What is being asked: Check every line of the listing below for the word "center" and give the number of lines where it appears, with nothing added.

++++++++++

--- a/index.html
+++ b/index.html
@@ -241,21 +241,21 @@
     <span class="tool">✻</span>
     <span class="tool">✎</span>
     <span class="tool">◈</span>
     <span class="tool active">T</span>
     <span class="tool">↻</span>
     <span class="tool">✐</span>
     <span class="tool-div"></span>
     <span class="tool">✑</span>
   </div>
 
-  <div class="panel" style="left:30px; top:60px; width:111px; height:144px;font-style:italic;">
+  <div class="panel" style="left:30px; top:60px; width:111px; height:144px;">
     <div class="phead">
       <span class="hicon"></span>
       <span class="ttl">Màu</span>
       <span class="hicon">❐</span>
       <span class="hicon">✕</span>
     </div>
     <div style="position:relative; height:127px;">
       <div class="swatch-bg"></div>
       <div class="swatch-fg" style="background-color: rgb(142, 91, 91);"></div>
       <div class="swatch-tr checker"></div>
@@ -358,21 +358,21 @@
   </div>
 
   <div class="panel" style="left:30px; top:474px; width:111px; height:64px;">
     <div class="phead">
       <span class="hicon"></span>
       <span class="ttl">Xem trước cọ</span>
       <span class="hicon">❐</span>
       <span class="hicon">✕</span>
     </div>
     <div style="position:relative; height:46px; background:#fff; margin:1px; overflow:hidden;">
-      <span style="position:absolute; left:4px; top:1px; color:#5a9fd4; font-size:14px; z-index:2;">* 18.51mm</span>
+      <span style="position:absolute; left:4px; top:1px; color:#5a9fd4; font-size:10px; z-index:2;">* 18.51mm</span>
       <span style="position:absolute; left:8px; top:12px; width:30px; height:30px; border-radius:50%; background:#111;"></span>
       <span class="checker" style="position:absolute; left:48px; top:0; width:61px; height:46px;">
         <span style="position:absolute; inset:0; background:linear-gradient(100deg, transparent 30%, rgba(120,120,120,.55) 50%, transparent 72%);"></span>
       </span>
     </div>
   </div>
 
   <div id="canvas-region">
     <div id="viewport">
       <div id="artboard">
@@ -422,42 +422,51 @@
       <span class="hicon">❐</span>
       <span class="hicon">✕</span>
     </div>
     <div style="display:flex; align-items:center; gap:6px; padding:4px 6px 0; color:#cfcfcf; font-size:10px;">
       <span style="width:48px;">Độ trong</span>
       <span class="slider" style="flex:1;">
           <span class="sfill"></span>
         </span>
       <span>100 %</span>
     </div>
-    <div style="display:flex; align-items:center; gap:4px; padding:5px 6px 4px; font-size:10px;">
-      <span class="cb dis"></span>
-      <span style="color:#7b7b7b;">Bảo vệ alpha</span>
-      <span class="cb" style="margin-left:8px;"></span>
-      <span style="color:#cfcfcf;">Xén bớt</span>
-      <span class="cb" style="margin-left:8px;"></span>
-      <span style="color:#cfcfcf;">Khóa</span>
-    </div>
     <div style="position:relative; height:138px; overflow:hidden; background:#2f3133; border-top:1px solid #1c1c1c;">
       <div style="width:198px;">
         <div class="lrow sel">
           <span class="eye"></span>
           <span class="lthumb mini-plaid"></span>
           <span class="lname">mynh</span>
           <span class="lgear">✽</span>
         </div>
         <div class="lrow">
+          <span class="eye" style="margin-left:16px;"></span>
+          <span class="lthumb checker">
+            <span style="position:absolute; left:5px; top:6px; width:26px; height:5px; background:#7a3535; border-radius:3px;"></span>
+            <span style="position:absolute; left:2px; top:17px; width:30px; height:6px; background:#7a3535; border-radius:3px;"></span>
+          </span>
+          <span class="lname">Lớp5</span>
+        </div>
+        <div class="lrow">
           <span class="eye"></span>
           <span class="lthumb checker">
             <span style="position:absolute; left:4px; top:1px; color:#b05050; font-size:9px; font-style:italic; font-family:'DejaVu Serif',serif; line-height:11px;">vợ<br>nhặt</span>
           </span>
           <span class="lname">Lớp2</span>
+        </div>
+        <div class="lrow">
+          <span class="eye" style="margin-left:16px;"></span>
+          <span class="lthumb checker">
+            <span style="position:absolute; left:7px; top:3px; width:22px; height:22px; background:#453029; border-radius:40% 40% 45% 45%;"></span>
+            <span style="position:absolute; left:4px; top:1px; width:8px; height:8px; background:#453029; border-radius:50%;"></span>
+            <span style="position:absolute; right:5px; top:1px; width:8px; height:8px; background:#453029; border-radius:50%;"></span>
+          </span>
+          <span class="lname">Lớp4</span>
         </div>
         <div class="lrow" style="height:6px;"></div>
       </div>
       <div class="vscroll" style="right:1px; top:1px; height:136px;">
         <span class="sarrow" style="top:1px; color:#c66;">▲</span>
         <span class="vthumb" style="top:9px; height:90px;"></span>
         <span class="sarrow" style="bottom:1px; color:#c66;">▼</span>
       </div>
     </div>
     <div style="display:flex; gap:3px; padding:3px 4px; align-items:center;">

++++++++++

Your solution: 3